WORK INSTRUCTIONS: Nothing should be output except the lines from the top of the material below through the line that contains "none -> <div>หากจะเห็นด้วยกับพระองค์ในทันที...</div>", each exactly as written.

SUPPLIED MATERIAL:
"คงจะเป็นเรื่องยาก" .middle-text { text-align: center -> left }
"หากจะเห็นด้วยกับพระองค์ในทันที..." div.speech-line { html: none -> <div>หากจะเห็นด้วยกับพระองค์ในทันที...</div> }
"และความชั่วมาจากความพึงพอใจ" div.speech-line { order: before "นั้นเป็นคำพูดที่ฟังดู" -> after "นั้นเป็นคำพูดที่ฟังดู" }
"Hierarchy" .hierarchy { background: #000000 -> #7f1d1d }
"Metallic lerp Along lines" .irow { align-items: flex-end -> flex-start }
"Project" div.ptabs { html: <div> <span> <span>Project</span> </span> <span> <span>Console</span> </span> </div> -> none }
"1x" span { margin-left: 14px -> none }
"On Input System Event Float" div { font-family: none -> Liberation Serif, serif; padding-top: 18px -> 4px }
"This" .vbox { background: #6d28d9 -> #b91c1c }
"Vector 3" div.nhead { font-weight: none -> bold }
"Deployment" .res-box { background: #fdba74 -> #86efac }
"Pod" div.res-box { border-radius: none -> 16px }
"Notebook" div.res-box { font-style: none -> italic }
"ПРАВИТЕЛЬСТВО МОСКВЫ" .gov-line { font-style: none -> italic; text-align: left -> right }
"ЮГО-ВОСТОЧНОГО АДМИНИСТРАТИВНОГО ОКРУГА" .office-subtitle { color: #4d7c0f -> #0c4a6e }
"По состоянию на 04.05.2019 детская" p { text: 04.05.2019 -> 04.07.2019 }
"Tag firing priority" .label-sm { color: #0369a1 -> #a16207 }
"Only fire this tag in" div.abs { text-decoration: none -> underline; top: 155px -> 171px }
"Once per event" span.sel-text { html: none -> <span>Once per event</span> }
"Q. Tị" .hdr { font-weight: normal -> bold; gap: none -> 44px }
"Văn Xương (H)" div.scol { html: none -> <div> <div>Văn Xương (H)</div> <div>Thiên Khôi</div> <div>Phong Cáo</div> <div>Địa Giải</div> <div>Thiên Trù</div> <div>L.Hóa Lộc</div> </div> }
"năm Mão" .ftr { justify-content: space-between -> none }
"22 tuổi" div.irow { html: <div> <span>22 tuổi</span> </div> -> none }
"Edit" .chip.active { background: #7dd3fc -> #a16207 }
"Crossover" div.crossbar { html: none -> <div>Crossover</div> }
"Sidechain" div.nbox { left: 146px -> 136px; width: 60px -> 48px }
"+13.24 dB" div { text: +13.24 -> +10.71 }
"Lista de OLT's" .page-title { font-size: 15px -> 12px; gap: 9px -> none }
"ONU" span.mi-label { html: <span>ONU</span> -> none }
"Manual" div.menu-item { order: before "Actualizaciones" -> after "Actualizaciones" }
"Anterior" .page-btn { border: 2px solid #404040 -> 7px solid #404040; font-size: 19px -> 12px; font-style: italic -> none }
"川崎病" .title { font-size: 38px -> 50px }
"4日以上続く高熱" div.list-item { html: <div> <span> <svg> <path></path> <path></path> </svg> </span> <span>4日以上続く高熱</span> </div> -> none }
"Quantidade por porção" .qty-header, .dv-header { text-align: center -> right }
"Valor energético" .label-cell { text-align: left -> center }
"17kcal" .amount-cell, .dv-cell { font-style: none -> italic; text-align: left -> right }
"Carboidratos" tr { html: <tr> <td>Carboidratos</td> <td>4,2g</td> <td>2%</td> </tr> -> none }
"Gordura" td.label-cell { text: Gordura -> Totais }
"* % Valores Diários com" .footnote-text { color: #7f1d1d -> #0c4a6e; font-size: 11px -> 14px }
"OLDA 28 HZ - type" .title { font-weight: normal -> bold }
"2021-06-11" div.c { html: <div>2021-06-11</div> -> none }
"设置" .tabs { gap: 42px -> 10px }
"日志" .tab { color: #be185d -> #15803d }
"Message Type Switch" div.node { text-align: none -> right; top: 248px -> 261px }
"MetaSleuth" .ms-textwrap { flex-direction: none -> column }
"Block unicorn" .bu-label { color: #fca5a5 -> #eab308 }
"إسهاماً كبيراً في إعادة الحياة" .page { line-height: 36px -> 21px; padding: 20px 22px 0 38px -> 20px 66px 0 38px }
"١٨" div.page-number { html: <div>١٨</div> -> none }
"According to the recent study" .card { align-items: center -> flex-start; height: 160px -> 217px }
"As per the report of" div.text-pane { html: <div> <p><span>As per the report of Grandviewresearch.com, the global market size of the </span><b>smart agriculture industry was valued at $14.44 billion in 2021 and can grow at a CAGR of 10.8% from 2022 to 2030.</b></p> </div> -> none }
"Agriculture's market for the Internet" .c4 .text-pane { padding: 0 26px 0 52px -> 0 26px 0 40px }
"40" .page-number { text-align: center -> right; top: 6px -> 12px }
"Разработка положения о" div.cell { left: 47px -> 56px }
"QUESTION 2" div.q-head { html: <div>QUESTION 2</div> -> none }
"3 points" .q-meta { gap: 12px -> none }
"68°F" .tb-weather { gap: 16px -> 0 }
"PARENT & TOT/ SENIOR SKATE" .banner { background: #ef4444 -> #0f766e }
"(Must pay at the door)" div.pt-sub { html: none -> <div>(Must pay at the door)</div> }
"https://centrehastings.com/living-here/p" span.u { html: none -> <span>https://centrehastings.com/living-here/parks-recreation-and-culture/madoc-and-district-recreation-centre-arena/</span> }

ANSWER TO THE PROBLEM:
"คงจะเป็นเรื่องยาก" .middle-text { text-align: center -> left }
"หากจะเห็นด้วยกับพระองค์ในทันที..." div.speech-line { html: none -> <div>หากจะเห็นด้วยกับพระองค์ในทันที...</div> }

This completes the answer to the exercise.